Write out again, word for word, the lines below from the line that holds "Coquimbo, 2024: none -> 5000" through the line that holds "1997-06-30: none -> 0.094", omitting pictures.

Provided data
◆ ◆ ◆ ◆

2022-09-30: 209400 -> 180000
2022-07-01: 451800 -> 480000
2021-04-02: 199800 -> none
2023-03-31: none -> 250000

◆ ◆ ◆ ◆

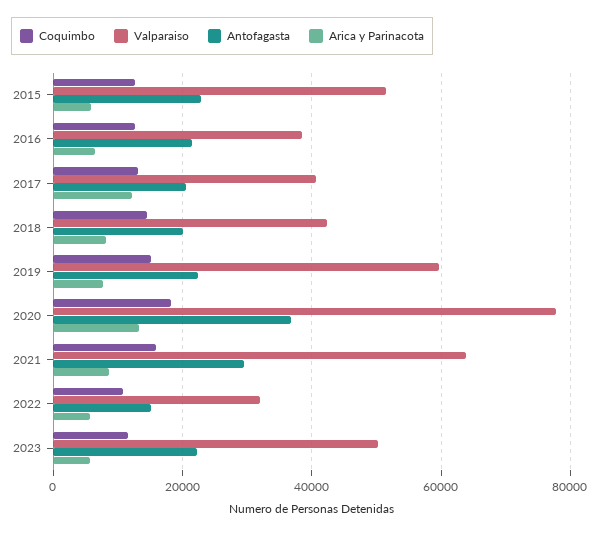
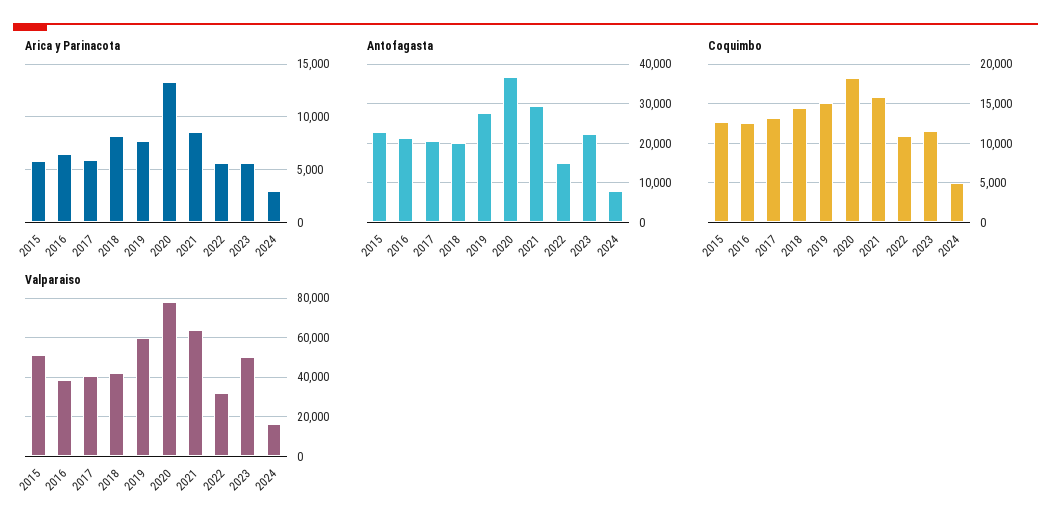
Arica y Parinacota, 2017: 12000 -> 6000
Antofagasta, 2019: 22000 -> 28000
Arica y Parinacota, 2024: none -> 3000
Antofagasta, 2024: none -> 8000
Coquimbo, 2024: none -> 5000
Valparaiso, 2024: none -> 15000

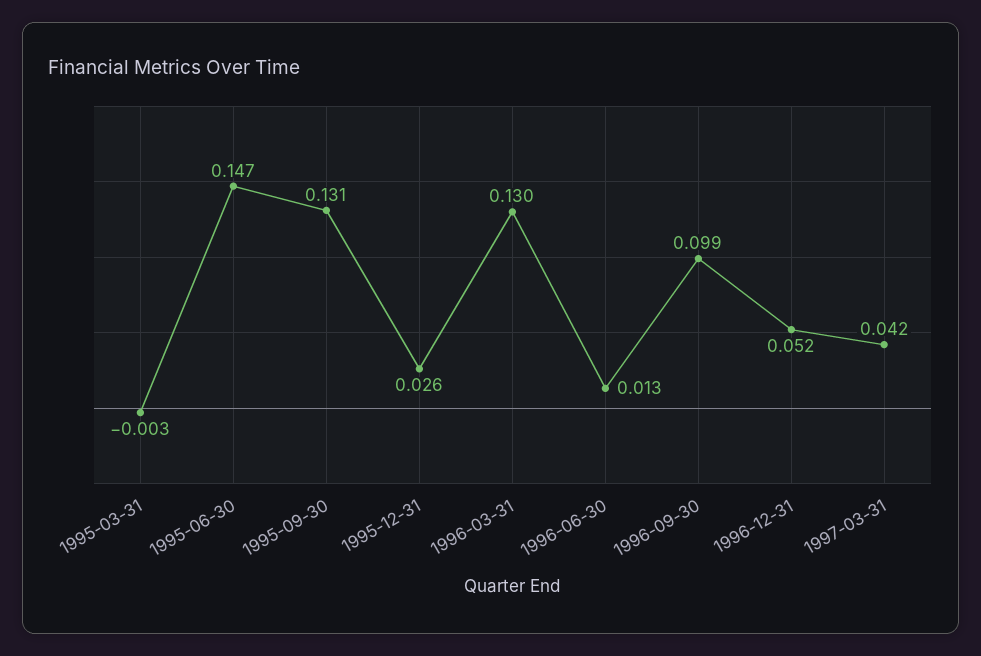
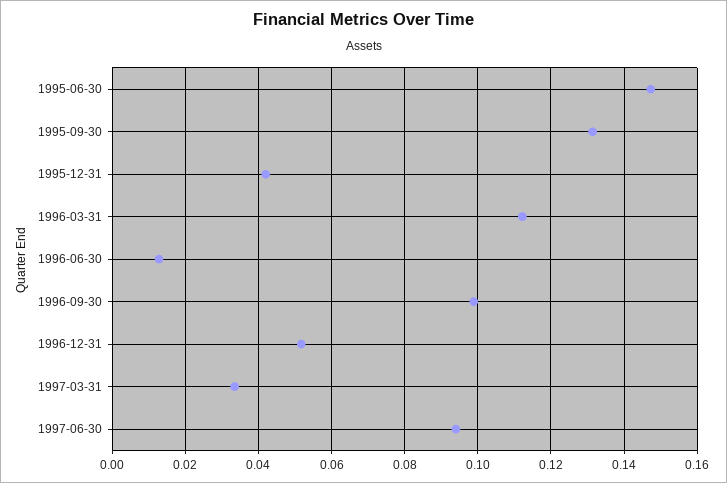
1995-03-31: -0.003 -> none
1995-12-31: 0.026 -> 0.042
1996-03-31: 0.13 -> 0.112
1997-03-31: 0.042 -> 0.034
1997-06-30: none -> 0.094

◆ ◆ ◆ ◆

Result of the task
Coquimbo, 2024: none -> 5000
Valparaiso, 2024: none -> 15000

1995-03-31: -0.003 -> none
1995-12-31: 0.026 -> 0.042
1996-03-31: 0.13 -> 0.112
1997-03-31: 0.042 -> 0.034
1997-06-30: none -> 0.094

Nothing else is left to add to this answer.